I have been shooting my 6.5s for many years and have used mainly 100 and 120 grain bullets. I find that using these weights there is less recoil and muzzle flip and you normally see the bullet strike. It seems that your deer were not alarmed as they walked off, which indicates a miss to me (it happens to us all). When shooting at paper you are calm, comfortable, settled and you have all the time in the world. Most often you have none of these in the field.
As Tartin indicated, I am not a fan of ballistic tips either. I found them ok on neck shots but the bullet blew up on a heartashot roe. I didn't loose my deer on that occasion, but it was not dead when I got up to it and the meat damage was horrendous. I blew the rest of the box away target shooting.
Don't dispair, take your time, squeeze don't pull and things will come together.

Tikka 260

Well-Known Member

Well, contrary to the majority opinion, my recent experience with a 6.5x55 using 120 Gn Noslers BT is nothing else than "Bang" .... "Flop"

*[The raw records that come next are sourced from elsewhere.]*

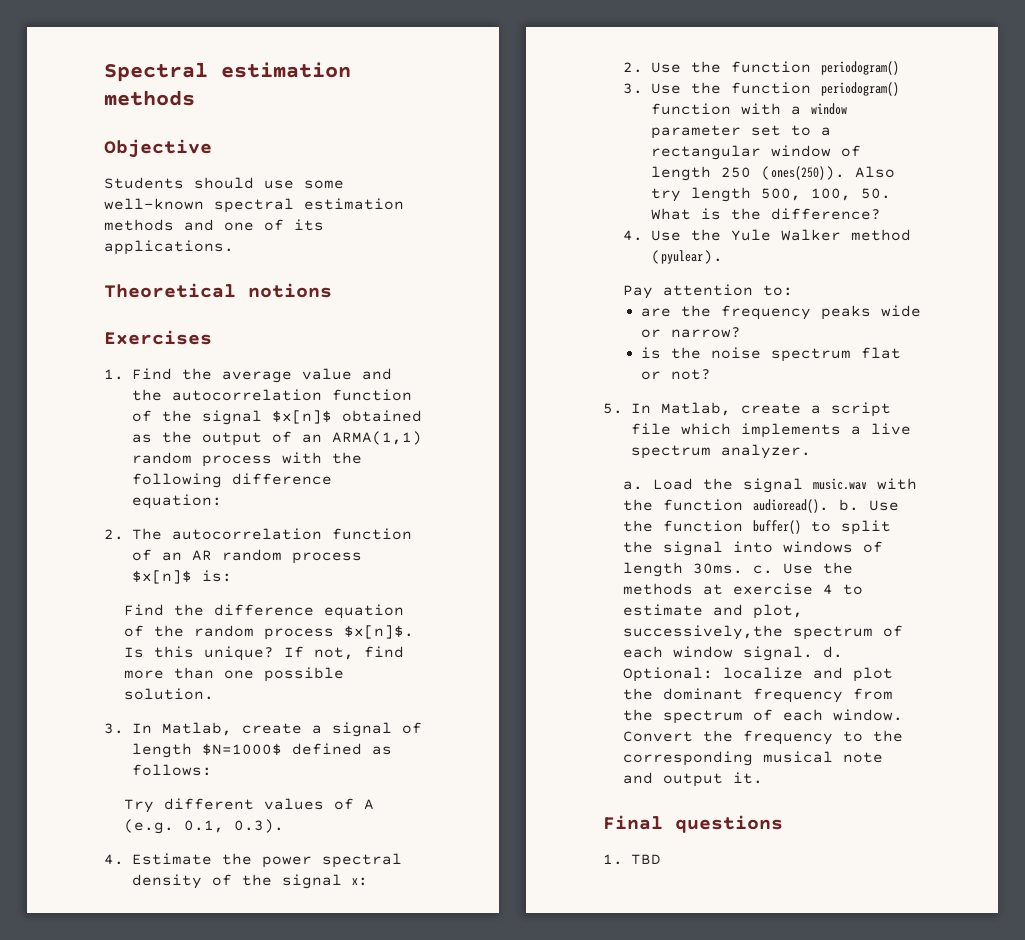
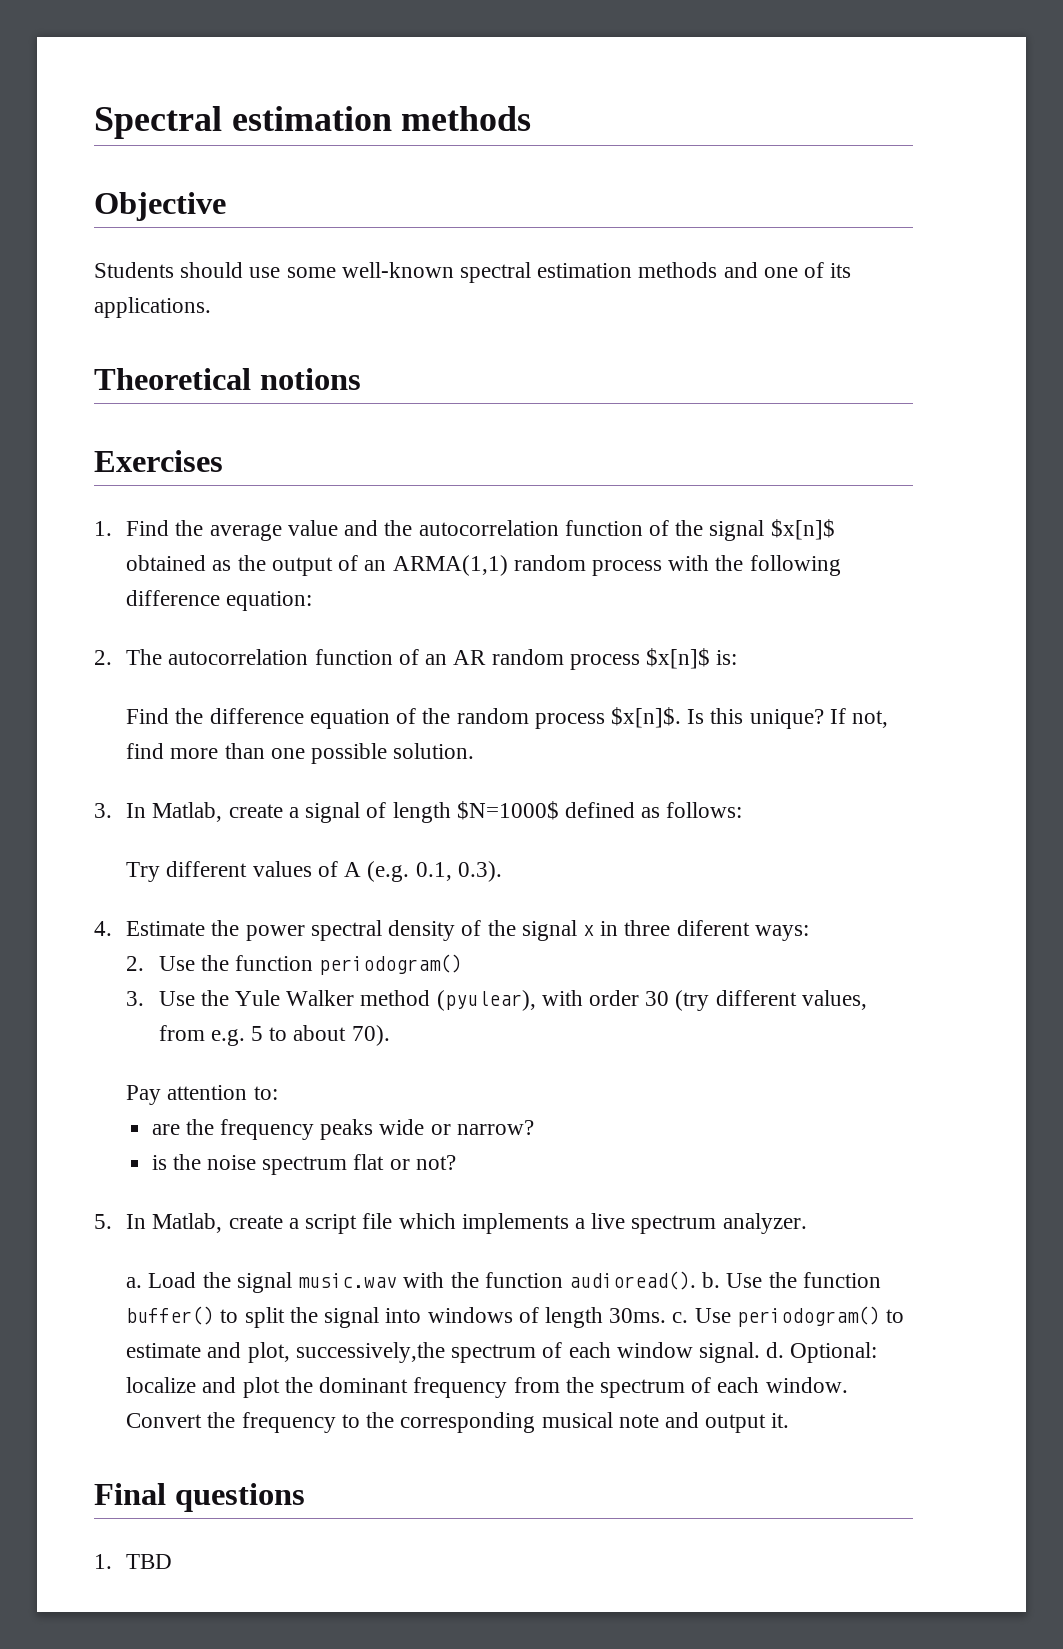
- 4. Estimate the power spectral density of the signal x:
+ 4. Estimate the power spectral density of the signal x in three diferent ways:
- 3. Use the function periodogram() function with a window parameter set to a rectangular window of length 250 (ones(250)). Also try length 500, 100, 50. What is the difference?
- 4. Use the Yule Walker method (pyulear).
+ 3. Use the Yule Walker method (pyulear), with order 30 (try different values, from e.g. 5 to about 70).
- Use the methods at exercise 4 to estimate and plot, successively,the spectrum of each window signal. d.
+ Use periodogram() to estimate and plot, successively,the spectrum of each window signal. d.

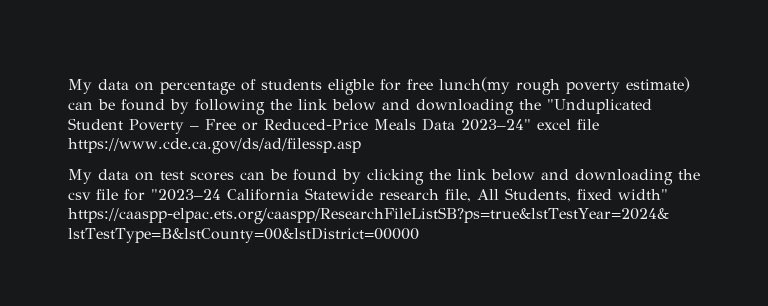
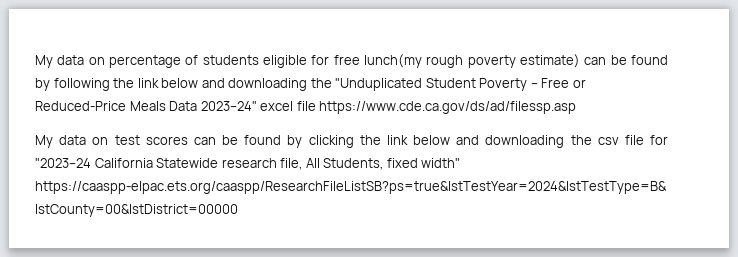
- My data on percentage of students eligble for free lunch(my rough poverty estimate) can be found by following the link below and downloading the "Unduplicated Student Poverty – Free or Reduced-Price Meals Data 2023–24" excel file https://www.cde.ca.gov/ds/ad/filessp.asp
+ My data on percentage of students eligible for free lunch(my rough poverty estimate) can be found by following the link below and downloading the "Unduplicated Student Poverty – Free or Reduced-Price Meals Data 2023–24" excel file https://www.cde.ca.gov/ds/ad/filessp.asp

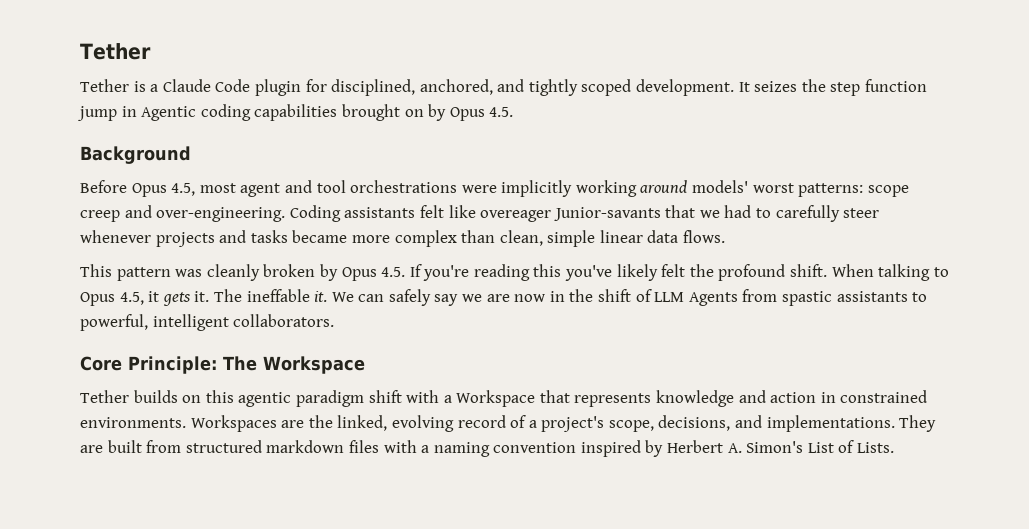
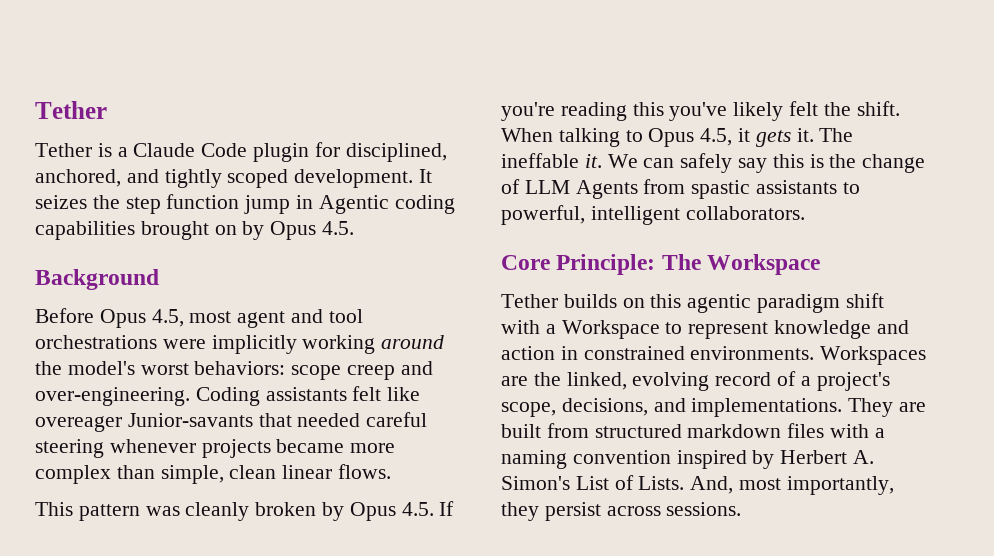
- Before Opus 4.5, most agent and tool orchestrations were implicitly working around models' worst patterns: scope creep and over-engineering.
+ Before Opus 4.5, most agent and tool orchestrations were implicitly working around the model's worst behaviors: scope creep and over-engineering.
- Coding assistants felt like overeager Junior-savants that we had to carefully steer whenever projects and tasks became more complex than clean, simple linear data flows.
+ Coding assistants felt like overeager Junior-savants that needed careful steering whenever projects became more complex than simple, clean linear flows.
- This pattern was cleanly broken by Opus 4.5. If you're reading this you've likely felt the profound shift.
+ This pattern was cleanly broken by Opus 4.5. If you're reading this you've likely felt the shift.
- We can safely say we are now in the shift of LLM Agents from spastic assistants to powerful, intelligent collaborators.
+ We can safely say this is the change of LLM Agents from spastic assistants to powerful, intelligent collaborators.
- Tether builds on this agentic paradigm shift with a Workspace that represents knowledge and action in constrained environments.
+ Tether builds on this agentic paradigm shift with a Workspace to represent knowledge and action in constrained environments.
+ And, most importantly, they persist across sessions.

I shot 2 roe yesterday, high heart on each of them, they didn't move a step , just fell over due to instant hydraulic failure. No excessive meat damage, but as I stated on another thread the muzzle velocity of my loads is around 2850fps .. which at 100 metres is well within the recommended terminal velocity for good expansion without massive damage to the carcass.

I don't want to start an argument about it as I am merely quoting my own experiences, but I believe that shot placement plays a larger part in the effectiveness of the shot than most people give credit for.

Take your time, say to yourself "Target Target Target" and squeeze until the weapon fires ( almost unexpectedly) . If the opportunity to shoot goes away, then forget it and move on, it just wasn't the day for that deer to die. There will always be another day !

Excuse me for going on about basic principles of marksmanship, I am not teaching anyone to suck eggs, nor am I qualified to do so.

Enjoy the moment.



Well-Known Member
I have been using the 6.5 for a while now. They are a very efficient round. My advice if you are shooting mainly roe would be to drop down to a 120gr bullet or if you rifle llikes them, then 100gr. I would suggest that you were unfortunate and missed your deer. My experience with this calibre would generally show that a roe shot with the 6.5 will drop within a few metres of where the bullet struck, normally they just drop. I have only ever had one run further than 15 metres and that was probably due to the fact that it was watching me (adrenaline up).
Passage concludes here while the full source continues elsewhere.